Introduction¶

TensorLDA uses tensor decomposition method to estimate parameters in a Latent Dirichlet Allocation model. This introduction will focus on how to learn LDA parameters with tensor decomposition method.

LDA Parameters¶

First, we define LDA parameters:

$K$ : number of topics
$V$ : vocabulary size
$\alpha_i (i = 1...K)$ : dirichlet prior for topic i
$\alpha_0$ : sum of topic priors ( $\alpha_0 = \sum_{i=1}^{K} \alpha_i$ )
$\beta_i (i = 1...K)$ : word distribution for topic i

In the model we assume $\alpha_0$ is given and our goal is to estimate $\alpha_i$ and $beta_i$ from a given corpus.

Data Moments¶

Since the model is based on decomposition of third order tensor, another assumption here is each document contains at least 3 words. Let $x_1$ , $x_2$ , and $x_3$ be any triple of words in a document, the first three order data moments $M_1$ , $M_2$ , and $M_3$ are defined as:

$M_1 = & \mathop{\mathbb{E}}[x_1] \\ M_2 = & \mathop{\mathbb{E}}[x_1 \otimes x_2] - \frac{\alpha_0}{\alpha_0 + 1} M_1 \otimes M_1 \\ M_3 = & \mathop{\mathbb{E}}[x_1 \otimes x_2 \otimes x_3] \\ & - \frac{\alpha_0}{\alpha_0 + 2} ( \mathop{\mathbb{E}}[x_1 \otimes x_2 \otimes M_1] + \mathop{\mathbb{E}}[x_1 \otimes M_1 \otimes x_3] + \mathop{\mathbb{E}}[M_1 \otimes x_2 \otimes x_3]) \\ & + \frac{\alpha_0^2}{(\alpha_0 + 2)(\alpha_0 + 1)} M_1 \otimes M_1 \otimes M_1$

Based on dirichelet priors, we can derive the relationship between data moments and model parameters as:

$M_2 = & \sum_{i=1}^{k} \alpha_i \beta_i \otimes \beta_i \\ M_3 = & \sum_{i=1}^{k} \alpha_i \beta_i \otimes \beta_i \otimes \beta_i$

Whitening¶

As we know $\beta_i$ and $\beta_j (j \neq i)$ are not necessary orthogonal, the deccomposition of $M_3$ may not be unique. Therefore, we need to orthogonize $\beta$ first.

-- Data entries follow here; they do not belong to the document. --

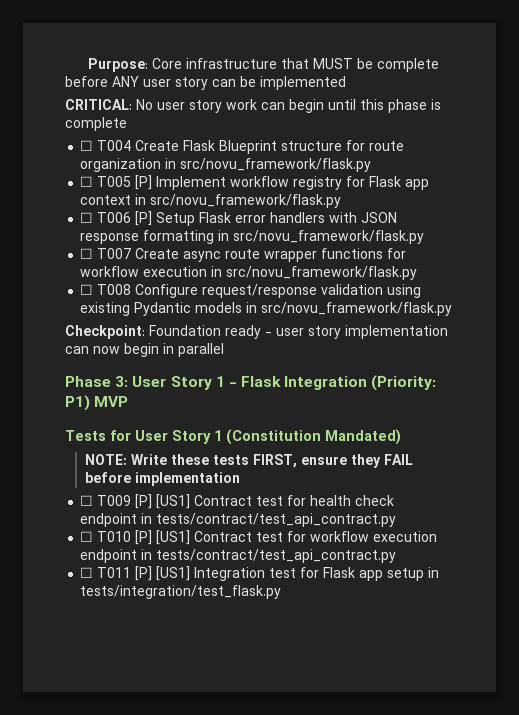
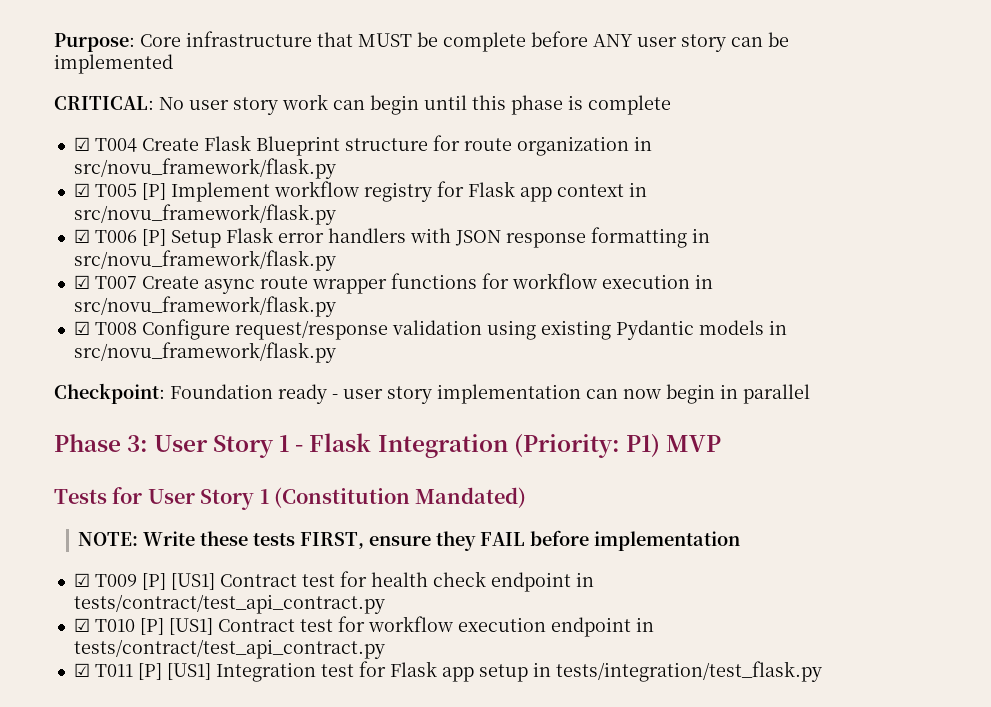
- ☐ T004 Create Flask Blueprint structure for route organization in src/novu_framework/flask.py
+ ☑ T004 Create Flask Blueprint structure for route organization in src/novu_framework/flask.py
- ☐ T005 [P] Implement workflow registry for Flask app context in src/novu_framework/flask.py
+ ☑ T005 [P] Implement workflow registry for Flask app context in src/novu_framework/flask.py
- ☐ T006 [P] Setup Flask error handlers with JSON response formatting in src/novu_framework/flask.py
+ ☑ T006 [P] Setup Flask error handlers with JSON response formatting in src/novu_framework/flask.py
- ☐ T007 Create async route wrapper functions for workflow execution in src/novu_framework/flask.py
+ ☑ T007 Create async route wrapper functions for workflow execution in src/novu_framework/flask.py
- ☐ T008 Configure request/response validation using existing Pydantic models in src/novu_framework/flask.py
+ ☑ T008 Configure request/response validation using existing Pydantic models in src/novu_framework/flask.py
- ☐ T009 [P] [US1] Contract test for health check endpoint in tests/contract/test_api_contract.py
+ ☑ T009 [P] [US1] Contract test for health check endpoint in tests/contract/test_api_contract.py
- ☐ T010 [P] [US1] Contract test for workflow execution endpoint in tests/contract/test_api_contract.py
+ ☑ T010 [P] [US1] Contract test for workflow execution endpoint in tests/contract/test_api_contract.py
- ☐ T011 [P] [US1] Integration test for Flask app setup in tests/integration/test_flask.py
+ ☑ T011 [P] [US1] Integration test for Flask app setup in tests/integration/test_flask.py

To do this, we find orthogonal decomposition of $M_2$ where $M_2 = U \Sigma U^\top$ . Then we can define whitening matrix $W = U \Sigma^{\frac{-1}{2}}$ . And since $W^\top M_2 W = I$ , $W^\top \beta$ is orthogonal.

The thrid order tensor after whitening is:

$T =& \mathop{\mathbb{E}}[W^\top x_1 \otimes W^\top x_2 \otimes W^\top x_3] =& \sum_{i=1}^{k} \alpha_i^{\frac{-1}{2}} (W^\top \beta_i \alpha_i^{\frac{1}{2}}) \otimes (W^\top \beta_i \alpha_i^{\frac{1}{2}}) \otimes (W^\top \beta_i \alpha_i^{\frac{1}{2}}) =& \sum_{i=1}^{k} \lambda_i \nu_i \otimes \nu_i \otimes \nu_i$

Another advantage of whitening is dimension reduction. After whitening, the tensor dimension is reduced from $\mathbb{R}^{V \times V \times V}$ to $\mathbb{R}^{K \times K \times K}$ .

Tensor Decomposition¶

Currently we implemented “Robust tensor power method” described in Reference [1]. Assuming tensor $T$ is orthogonally decomposable, we can estimate one (eigenvalue, eigenvector) pair with power iteration update. Once a pair ( $\lambda_i$ , $\nu_i$ ) is found, we deflate tensor $T = T - \lambda_i nu_i^{\otimes 3}$ and compute the next (eigenvalue, eigenvector) pair. For details, check algorithm 1 in reference [1].

Parameter Reconstruction¶

Once we get all $(\lambda_i, \nu_i)$ pair, reconstruction is simple:

$\alpha_i =& \lambda_i^{-2} \beta_i =& U \Sigma^{\frac{1}{2}} \lambda_i \nu_i$

References:

“Tensor Decompositions for Learning Latent Variable Models” A. Anandkumar, R. Ge, D. Hsu, S. M. Kakade, M. Telgarsky, 2014
“Scalable Moment-Based Inference for Latent Dirichlet Allocation” C. Wang, X. Liu, Y. Song, and J. Han, 2014
“Latent Dirichlet Allocation” D. Blei, A. Ng, M. Jordan, 2003
“Latent Dirichlet Allocation (Scikit-learn document)”